By Colin Tooze
America is on the verge of a transportation revolution powered by self-driving technology. As this industry takes shape, Maryland’s elected leaders are facing a serious question this legislative session: Will the Old Line State embrace the future, or get left behind?
Sen. Bill Ferguson, D-Baltimore, is to be commended for taking the important step of starting this discussion by bringing state leaders together to discuss the future of self-driving technology in Maryland.
The state is in a position to realize tremendous benefits from self-driving vehicle technology, as Maryland traffic consistently ranks among the worst in the nation. Over the long term, shared self-driving vehicles have the potential to dramatically ease traffic congestion by taking more vehicles off our already-congested roadways, reduce the CO2 emissions caused by cars idling in traffic, and reduce the space set aside for parking in our cities.
More importantly, self-driving cars have the potential to save countless lives on Maryland’s roads. According to the Maryland Department Transportation, the state saw 520 traffic fatalities in 2015 — a 17% increase over 2014 totals. Self-driving cars have the potential to make our streets more safe, since 94% of car crashes around the world are caused by human error–and a self-driving car never drives drunk, becomes distracted by a text message, or falls asleep at the wheel.

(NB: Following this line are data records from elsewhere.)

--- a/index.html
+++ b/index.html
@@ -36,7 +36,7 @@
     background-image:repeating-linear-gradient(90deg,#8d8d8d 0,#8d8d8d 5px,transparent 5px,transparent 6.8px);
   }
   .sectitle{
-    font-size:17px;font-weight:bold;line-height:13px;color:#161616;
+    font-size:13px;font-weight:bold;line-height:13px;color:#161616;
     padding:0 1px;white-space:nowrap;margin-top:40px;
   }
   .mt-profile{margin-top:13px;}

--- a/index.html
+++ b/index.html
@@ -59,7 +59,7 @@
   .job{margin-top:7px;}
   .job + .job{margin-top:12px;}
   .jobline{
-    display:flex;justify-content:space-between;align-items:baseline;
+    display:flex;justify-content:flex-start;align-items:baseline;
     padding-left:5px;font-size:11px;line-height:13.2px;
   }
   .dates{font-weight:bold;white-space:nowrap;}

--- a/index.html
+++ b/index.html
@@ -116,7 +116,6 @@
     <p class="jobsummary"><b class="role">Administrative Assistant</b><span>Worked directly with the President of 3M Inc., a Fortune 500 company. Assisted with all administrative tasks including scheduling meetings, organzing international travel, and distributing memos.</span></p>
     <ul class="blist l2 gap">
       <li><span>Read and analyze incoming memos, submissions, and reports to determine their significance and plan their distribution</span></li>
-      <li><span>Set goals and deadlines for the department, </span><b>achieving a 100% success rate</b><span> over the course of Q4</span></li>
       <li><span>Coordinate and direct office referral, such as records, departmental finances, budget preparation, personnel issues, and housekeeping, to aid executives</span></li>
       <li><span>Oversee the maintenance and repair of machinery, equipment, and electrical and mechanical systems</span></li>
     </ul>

Maryland lawmakers would do well to to encourage the safe deployment of this technology in the state through broad, sensible legislation that defines self-driving technology in statute; provides clear protocols for how an operator may deploy vehicles in the state; and avoids privileging one industry over another. The state of Florida passed such legislation last year, and it stands as a national model worthy of serious study in Maryland.

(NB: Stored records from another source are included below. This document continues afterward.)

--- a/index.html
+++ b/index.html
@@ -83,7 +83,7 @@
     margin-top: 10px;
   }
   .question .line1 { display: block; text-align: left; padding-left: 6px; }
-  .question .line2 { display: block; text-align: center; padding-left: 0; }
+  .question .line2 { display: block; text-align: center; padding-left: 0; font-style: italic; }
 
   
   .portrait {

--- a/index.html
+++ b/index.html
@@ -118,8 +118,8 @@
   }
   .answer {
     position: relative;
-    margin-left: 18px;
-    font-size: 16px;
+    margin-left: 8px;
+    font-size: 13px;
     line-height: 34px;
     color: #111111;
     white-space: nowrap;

Unfortunately, one proposal currently before the Maryland legislature does just the opposite. The SAVE Act, SB 902, the Safe Autonomous Vehicle Act, could restrict self-driving technology and slow self-driving cars from hitting the streets.
According to a report in the Associated Press, this “self-interested” legislation is being pushed by General Motors lobbyists in statehouses around the country. The bill would limit competition by decreeing that auto manufacturers– and only auto manufacturers– may operate autonomous vehicles in the State of Maryland.
In order to justify this protectionist approach, GM points to a mythical “kid in a garage” who might one day build an unsafe self-driving car. While a number of automakers have announced plans to deploy self-driving technology, non-manufacturer companies like Uber are leaders in the field. Thanks to two of the world’s first self-driving ridesharing pilots, people in Pennsylvania and Arizona are able to take a trip in a self-driving Uber today.
Instead of creating a level playing field, the SAVE Act seems to be written for the benefit of just one company. It’s revealing that, at a hearing to discuss the SAVE Act, GM was the only automaker to offer its support for the bill. The Self-Driving Coalition for Safer Streets – which includes Ford, Lyft, Uber, Volvo, and Waymo – opposes this legislation, as does a trade group representing Nissan, Subaru, Toyota, Hyundai, and Kia.
At this early stage in the life of the technology, we should be removing impediments to the deployment of autonomous vehicles instead of writing special rules designed to benefit one company while making it difficult for others to compete.
Maryland leaders should take the time to devise policies that allow competition and innovation to thrive– not rush to put in place one that would put Maryland in the slow lane.